▶ Problem requirements:
A single number is the answer: the count of lines in the records that hold the word "wydatki".

(Revision comparison data)
----------------
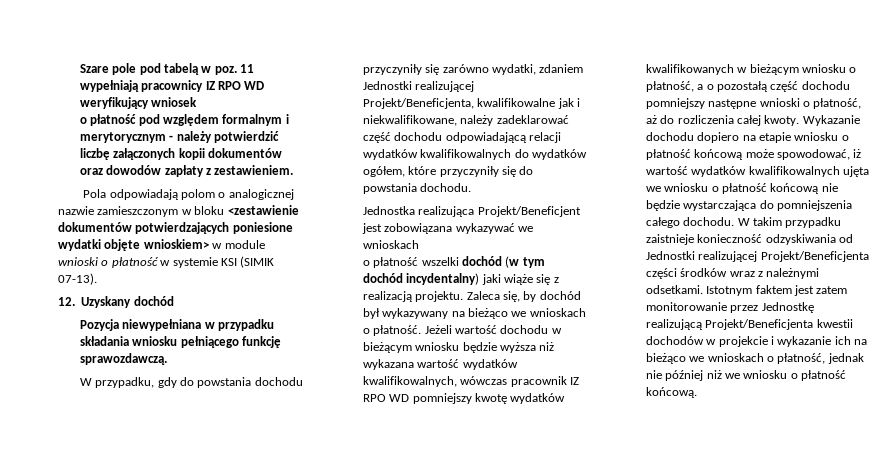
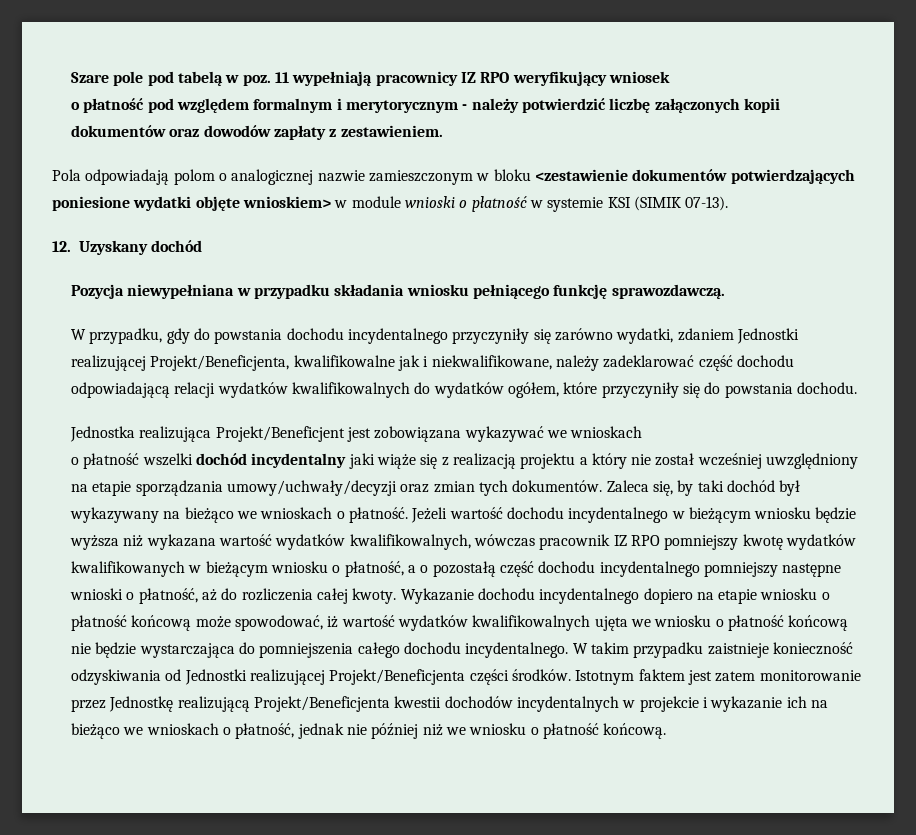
- Szare pole pod tabelą w poz. 11 wypełniają pracownicy IZ RPO WD weryfikujący wniosek
+ Szare pole pod tabelą w poz. 11 wypełniają pracownicy IZ RPO weryfikujący wniosek
- W przypadku, gdy do powstania dochodu przyczyniły się zarówno wydatki, zdaniem Jednostki realizującej Projekt/Beneficjenta, kwalifikowalne jak i niekwalifikowane, należy zadeklarować część dochodu odpowiadającą relacji wydatków kwalifikowalnych do wydatków ogółem, które przyczyniły się do powstania dochodu.
+ W przypadku, gdy do powstania dochodu incydentalnego przyczyniły się zarówno wydatki, zdaniem Jednostki realizującej Projekt/Beneficjenta, kwalifikowalne jak i niekwalifikowane, należy zadeklarować część dochodu odpowiadającą relacji wydatków kwalifikowalnych do wydatków ogółem, które przyczyniły się do powstania dochodu.
- o płatność wszelki dochód (w tym dochód incydentalny) jaki wiąże się z realizacją projektu.
+ o płatność wszelki dochód incydentalny jaki wiąże się z realizacją projektu a który nie został wcześniej uwzględniony na etapie sporządzania umowy/uchwały/decyzji oraz zmian tych dokumentów.
- Zaleca się, by dochód był wykazywany na bieżąco we wnioskach o płatność.
+ Zaleca się, by taki dochód był wykazywany na bieżąco we wnioskach o płatność.
- Jeżeli wartość dochodu w bieżącym wniosku będzie wyższa niż wykazana wartość wydatków kwalifikowalnych, wówczas pracownik IZ RPO WD pomniejszy kwotę wydatków kwalifikowanych w bieżącym wniosku o płatność, a o pozostałą część dochodu pomniejszy następne wnioski o płatność, aż do rozliczenia całej kwoty.
+ Jeżeli wartość dochodu incydentalnego w bieżącym wniosku będzie wyższa niż wykazana wartość wydatków kwalifikowalnych, wówczas pracownik IZ RPO pomniejszy kwotę wydatków kwalifikowanych w bieżącym wniosku o płatność, a o pozostałą część dochodu incydentalnego pomniejszy następne wnioski o płatność, aż do rozliczenia całej kwoty.
- Wykazanie dochodu dopiero na etapie wniosku o płatność końcową może spowodować, iż wartość wydatków kwalifikowalnych ujęta we wniosku o płatność końcową nie będzie wystarczająca do pomniejszenia całego dochodu.
+ Wykazanie dochodu incydentalnego dopiero na etapie wniosku o płatność końcową może spowodować, iż wartość wydatków kwalifikowalnych ujęta we wniosku o płatność końcową nie będzie wystarczająca do pomniejszenia całego dochodu incydentalnego.
- W takim przypadku zaistnieje konieczność odzyskiwania od Jednostki realizującej Projekt/Beneficjenta części środków wraz z należnymi odsetkami.
+ W takim przypadku zaistnieje konieczność odzyskiwania od Jednostki realizującej Projekt/Beneficjenta części środków.
- Istotnym faktem jest zatem monitorowanie przez Jednostkę realizującą Projekt/Beneficjenta kwestii dochodów w projekcie i wykazanie ich na bieżąco we wnioskach o płatność, jednak nie później niż we wniosku o płatność końcową.
+ Istotnym faktem jest zatem monitorowanie przez Jednostkę realizującą Projekt/Beneficjenta kwestii dochodów incydentalnych w projekcie i wykazanie ich na bieżąco we wnioskach o płatność, jednak nie później niż we wniosku o płatność końcową.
----------------
▶ Task output:
2